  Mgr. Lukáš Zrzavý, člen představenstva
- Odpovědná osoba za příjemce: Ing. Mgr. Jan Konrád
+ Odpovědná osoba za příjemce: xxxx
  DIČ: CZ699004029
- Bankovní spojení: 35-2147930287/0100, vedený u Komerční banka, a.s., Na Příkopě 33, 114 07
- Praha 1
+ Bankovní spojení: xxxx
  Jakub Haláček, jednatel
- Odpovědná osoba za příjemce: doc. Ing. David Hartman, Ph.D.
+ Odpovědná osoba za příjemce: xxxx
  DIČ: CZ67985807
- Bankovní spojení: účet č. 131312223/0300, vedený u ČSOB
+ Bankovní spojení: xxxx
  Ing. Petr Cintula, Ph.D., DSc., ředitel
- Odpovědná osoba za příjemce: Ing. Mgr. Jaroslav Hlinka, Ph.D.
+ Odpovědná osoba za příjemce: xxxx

----------------------------------------

» ACTION ITEM
The only acceptable answer is the full set of entries, repeated exactly.

» RESPONSE BELOW
  Mgr. Lukáš Zrzavý, člen představenstva
- Odpovědná osoba za příjemce: Ing. Mgr. Jan Konrád
+ Odpovědná osoba za příjemce: xxxx
  DIČ: CZ699004029
- Bankovní spojení: 35-2147930287/0100, vedený u Komerční banka, a.s., Na Příkopě 33, 114 07
- Praha 1
+ Bankovní spojení: xxxx
  Jakub Haláček, jednatel
- Odpovědná osoba za příjemce: doc. Ing. David Hartman, Ph.D.
+ Odpovědná osoba za příjemce: xxxx
  DIČ: CZ67985807
- Bankovní spojení: účet č. 131312223/0300, vedený u ČSOB
+ Bankovní spojení: xxxx
  Ing. Petr Cintula, Ph.D., DSc., ředitel
- Odpovědná osoba za příjemce: Ing. Mgr. Jaroslav Hlinka, Ph.D.
+ Odpovědná osoba za příjemce: xxxx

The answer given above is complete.